◆ Activity
Print the lines below from the line with "tax: 6% = 678.00 -> 6% = 571.87" to the line with "Powerful water pur - powerful,: 3 -> 4" exactly, keeping both ends, and print no pictures.

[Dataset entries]

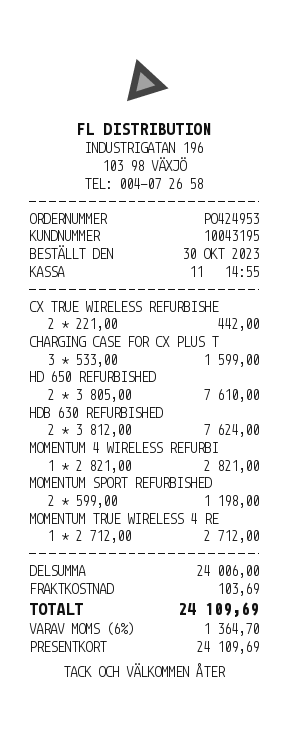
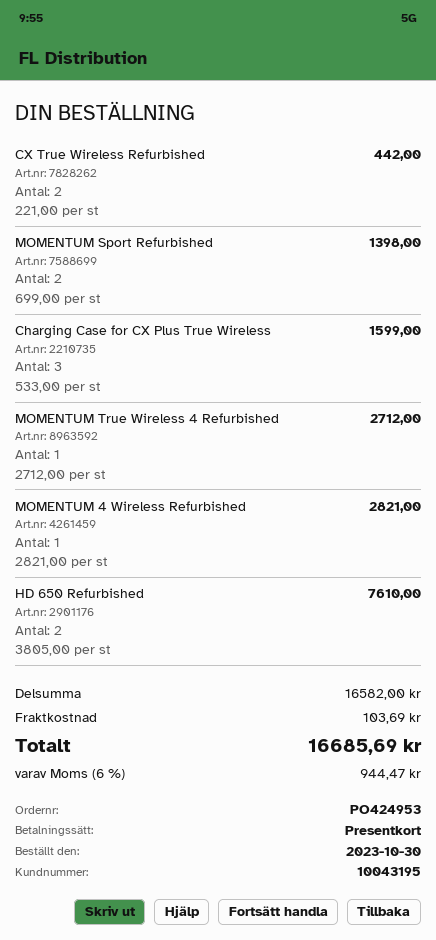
HDB 630 REFURBISHED: 2 x 3812.00 = 7624.00 -> none
MOMENTUM SPORT REFURBISHED: 2 x 599.00 = 1198.00 -> 2 x 699.00 = 1398.00
subtotal: 24006.00 -> 16582.00
tax: 6% = 1364.70 -> 6% = 944.47
total: 24109.69 -> 16685.69

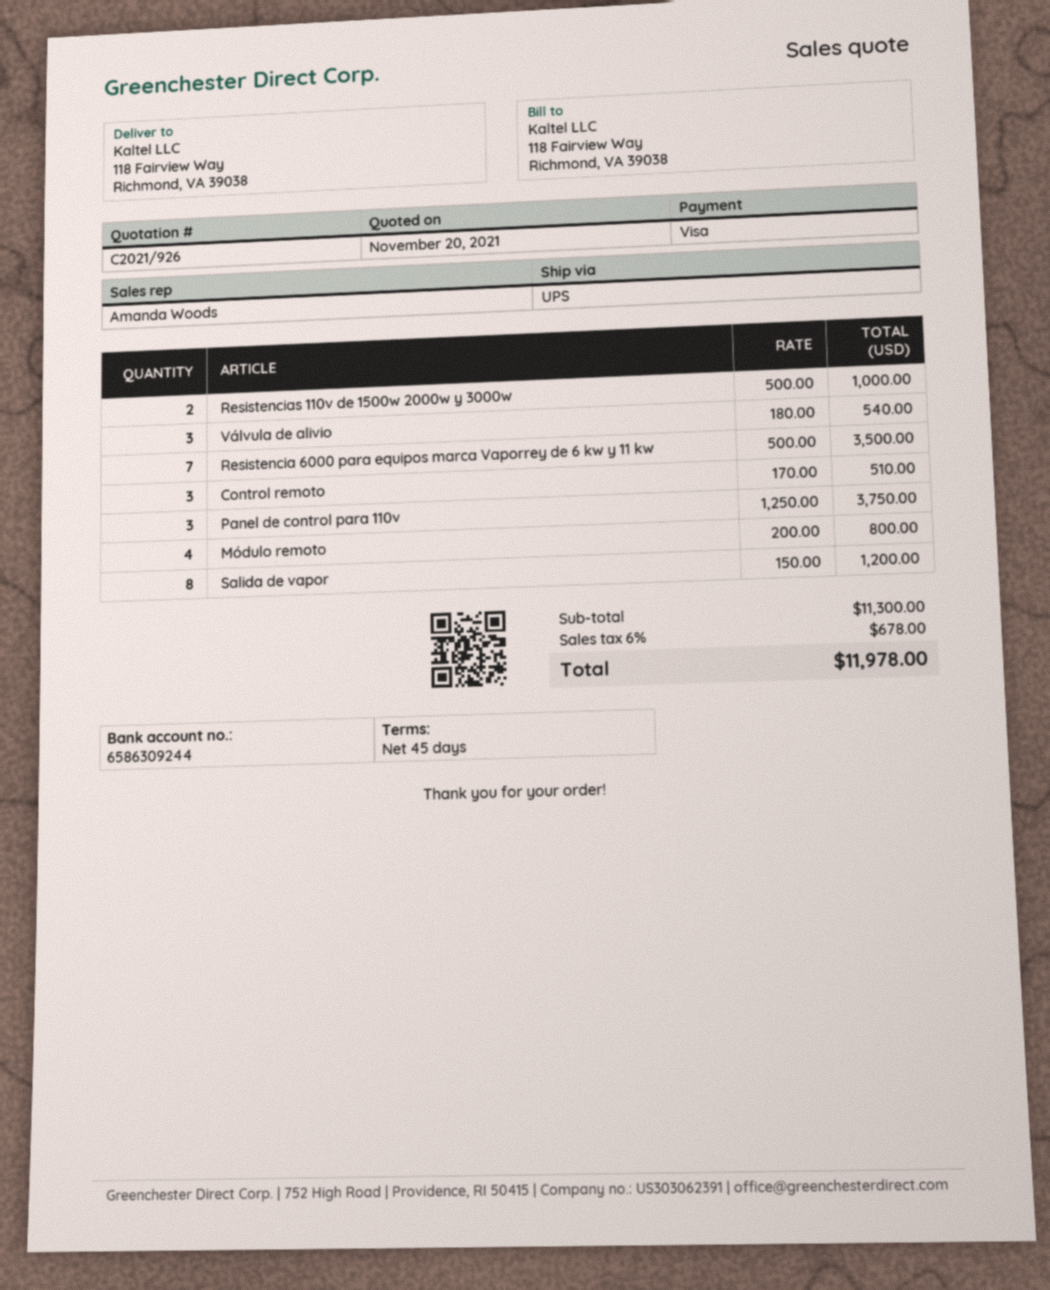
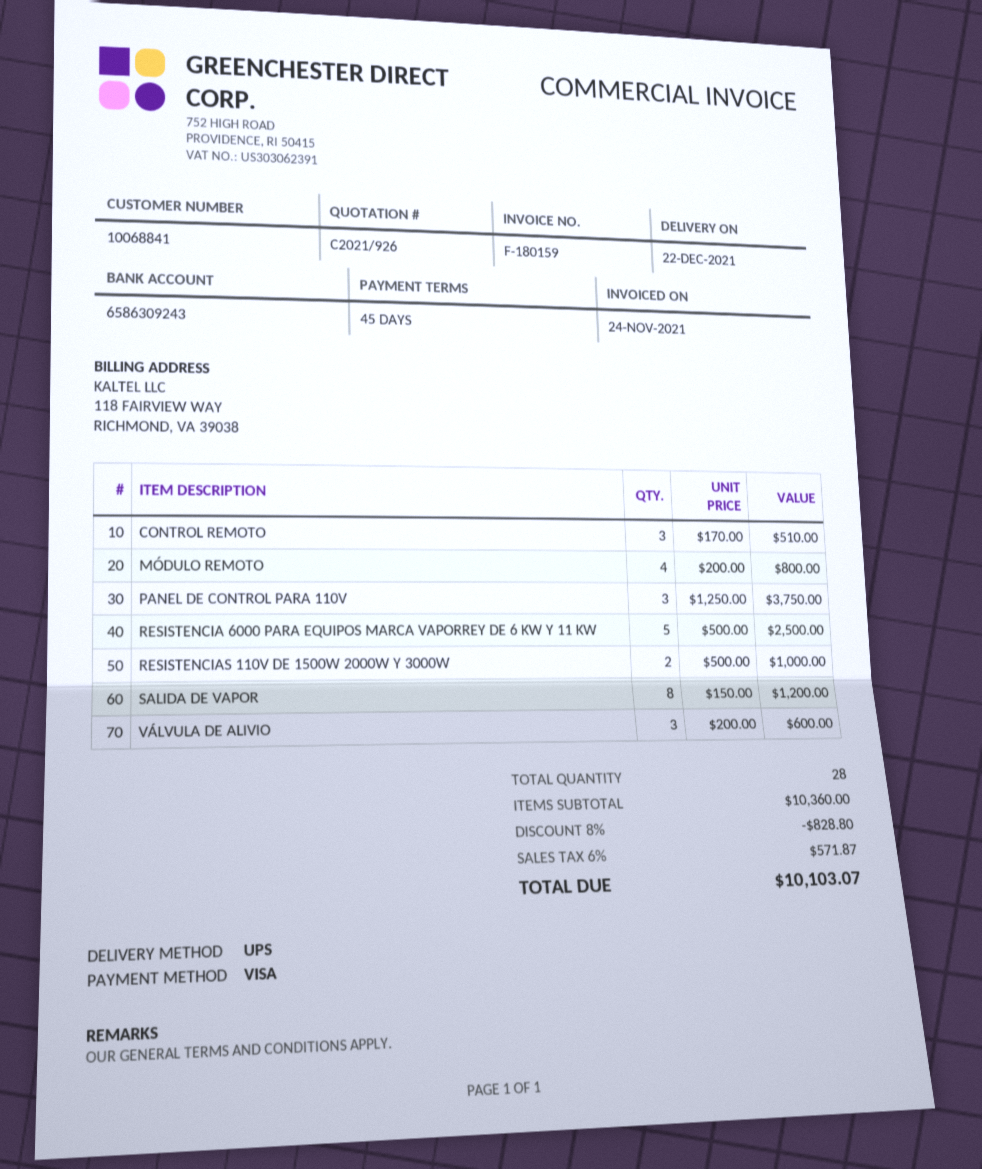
bank account: 6586309244 -> 6586309243
Válvula de alivio: 3 x 180.00 = 540.00 -> 3 x 200.00 = 600.00
Resistencia 6000 para equipos marca Vaporrey de 6 kw y 11 kw: 7 x 500.00 = 3500.00 -> 5 x 500.00 = 2500.00
subtotal: 11300.00 -> 10360.00
discount: none -> 8% = 828.80
tax: 6% = 678.00 -> 6% = 571.87
total: 11978.00 -> 10103.07

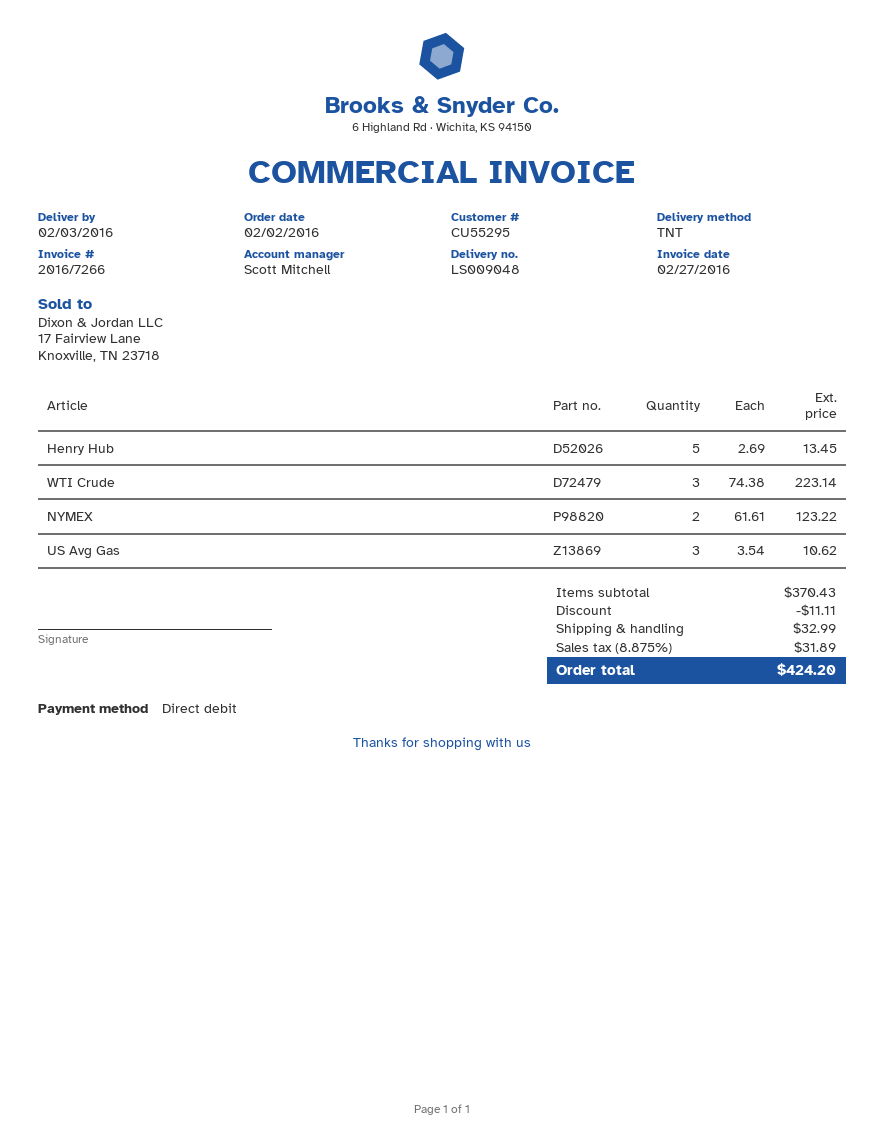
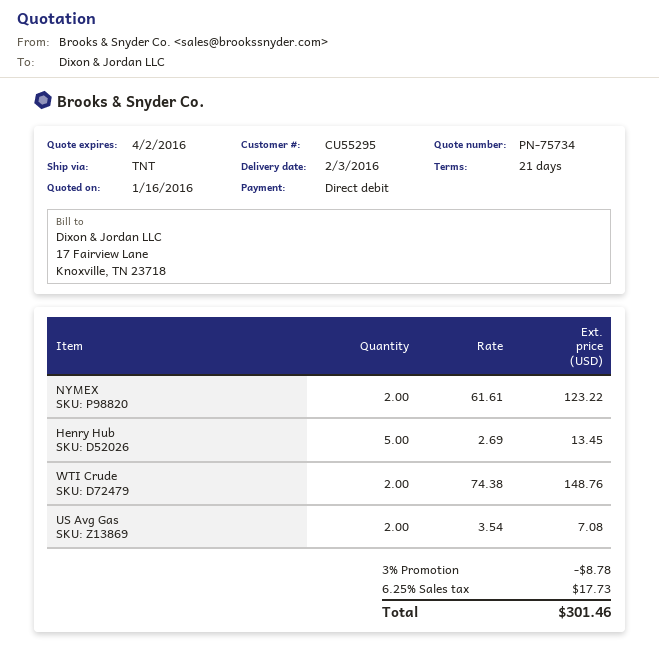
WTI Crude: 3 x 74.38 = 223.14 -> 2 x 74.38 = 148.76
US Avg Gas: 3 x 3.54 = 10.62 -> 2 x 3.54 = 7.08
discount: 11.11 -> 8.78
shipping: 32.99 -> none
tax: 8.875% = 31.89 -> 6.25% = 17.73
total: 424.20 -> 301.46

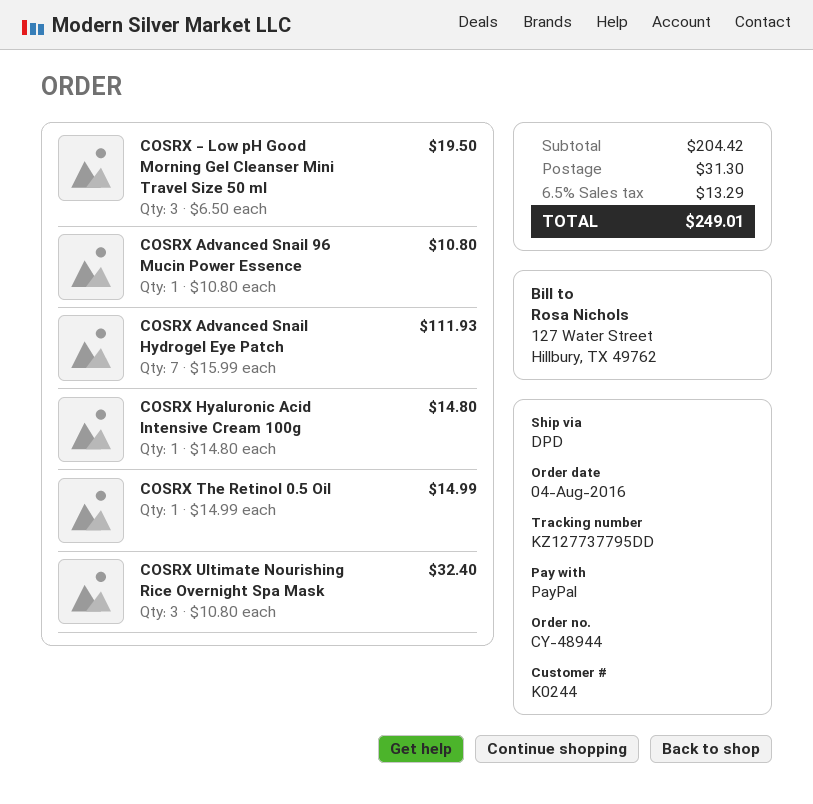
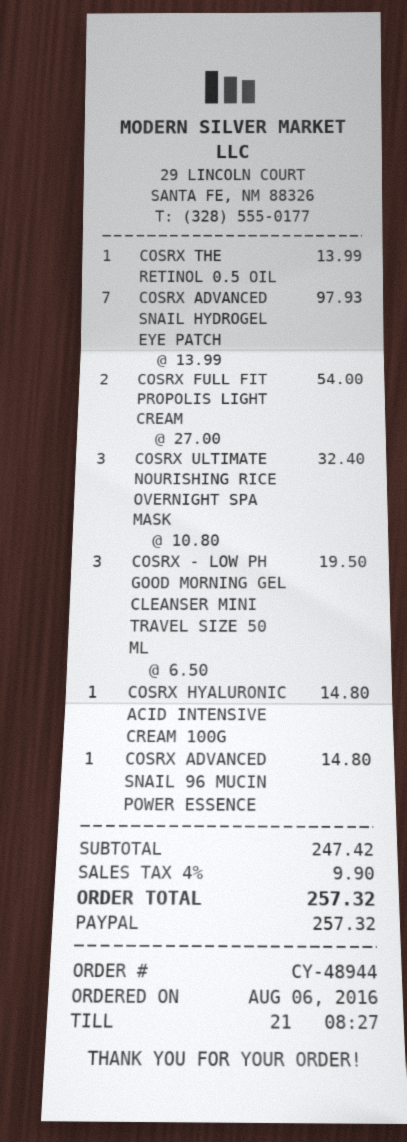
order date: 2016-08-04 -> 2016-08-06
COSRX Advanced Snail 96 Mucin Power Essence: 1 x 10.80 = 10.80 -> 1 x 14.80 = 14.80
COSRX Advanced Snail Hydrogel Eye Patch: 7 x 15.99 = 111.93 -> 7 x 13.99 = 97.93
COSRX The Retinol 0.5 Oil: 1 x 14.99 = 14.99 -> 1 x 13.99 = 13.99
COSRX FULL FIT PROPOLIS LIGHT CREAM: none -> 2 x 27.00 = 54.00
subtotal: 204.42 -> 247.42
shipping: 31.30 -> none
tax: 6.5% = 13.29 -> 4% = 9.90
total: 249.01 -> 257.32

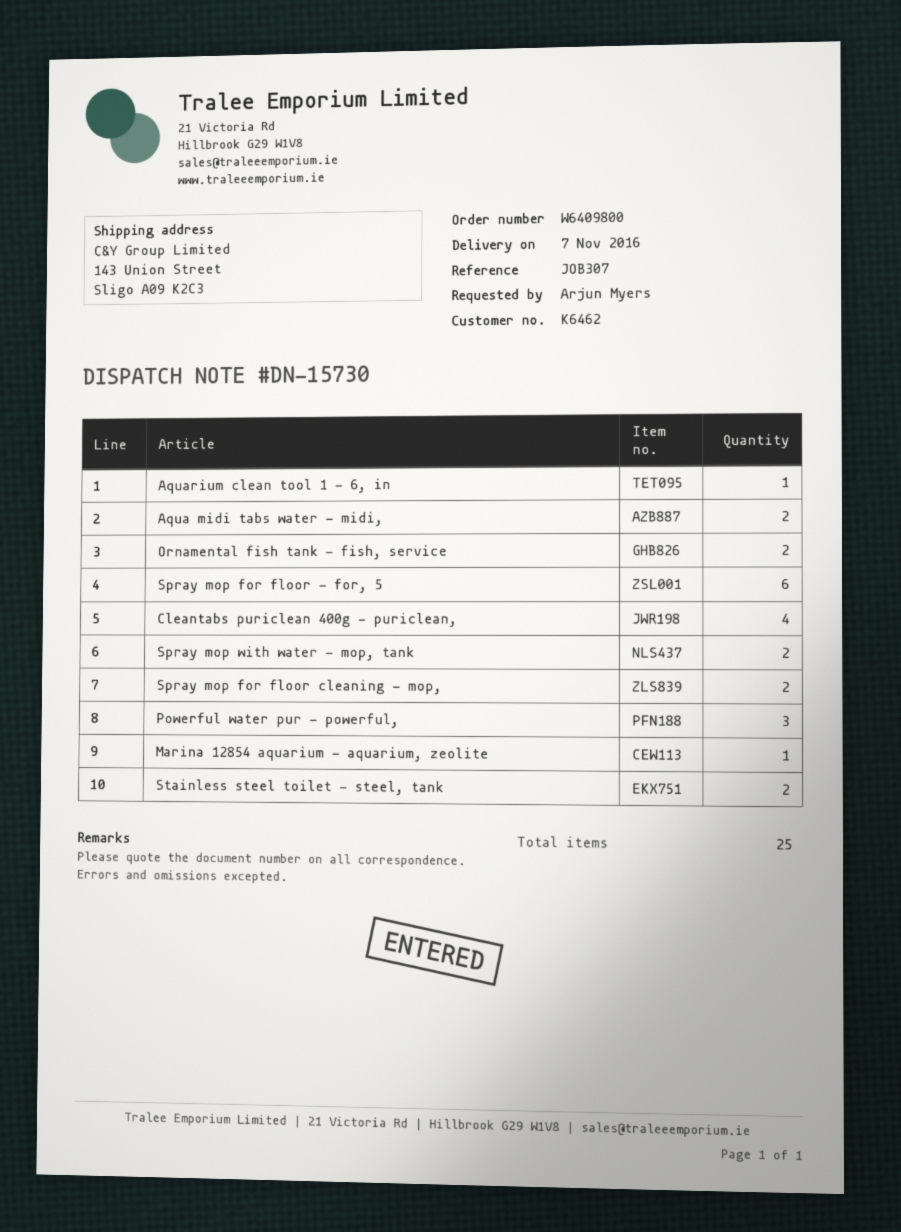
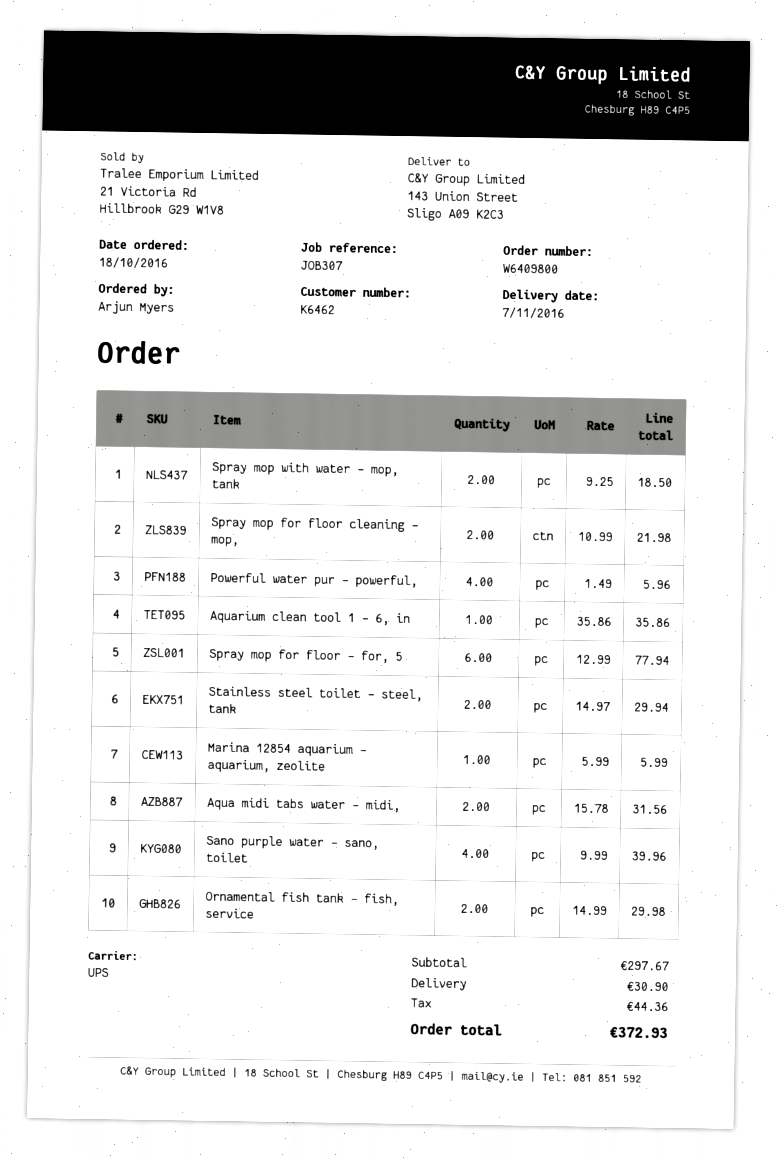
Cleantabs puriclean 400g - puriclean,: 4 -> none
Powerful water pur - powerful,: 3 -> 4
Sano purple water - sano, toilet: none -> 4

◆ Exercise response
tax: 6% = 678.00 -> 6% = 571.87
total: 11978.00 -> 10103.07

WTI Crude: 3 x 74.38 = 223.14 -> 2 x 74.38 = 148.76
US Avg Gas: 3 x 3.54 = 10.62 -> 2 x 3.54 = 7.08
discount: 11.11 -> 8.78
shipping: 32.99 -> none
tax: 8.875% = 31.89 -> 6.25% = 17.73
total: 424.20 -> 301.46

order date: 2016-08-04 -> 2016-08-06
COSRX Advanced Snail 96 Mucin Power Essence: 1 x 10.80 = 10.80 -> 1 x 14.80 = 14.80
COSRX Advanced Snail Hydrogel Eye Patch: 7 x 15.99 = 111.93 -> 7 x 13.99 = 97.93
COSRX The Retinol 0.5 Oil: 1 x 14.99 = 14.99 -> 1 x 13.99 = 13.99
COSRX FULL FIT PROPOLIS LIGHT CREAM: none -> 2 x 27.00 = 54.00
subtotal: 204.42 -> 247.42
shipping: 31.30 -> none
tax: 6.5% = 13.29 -> 4% = 9.90
total: 249.01 -> 257.32

Cleantabs puriclean 400g - puriclean,: 4 -> none
Powerful water pur - powerful,: 3 -> 4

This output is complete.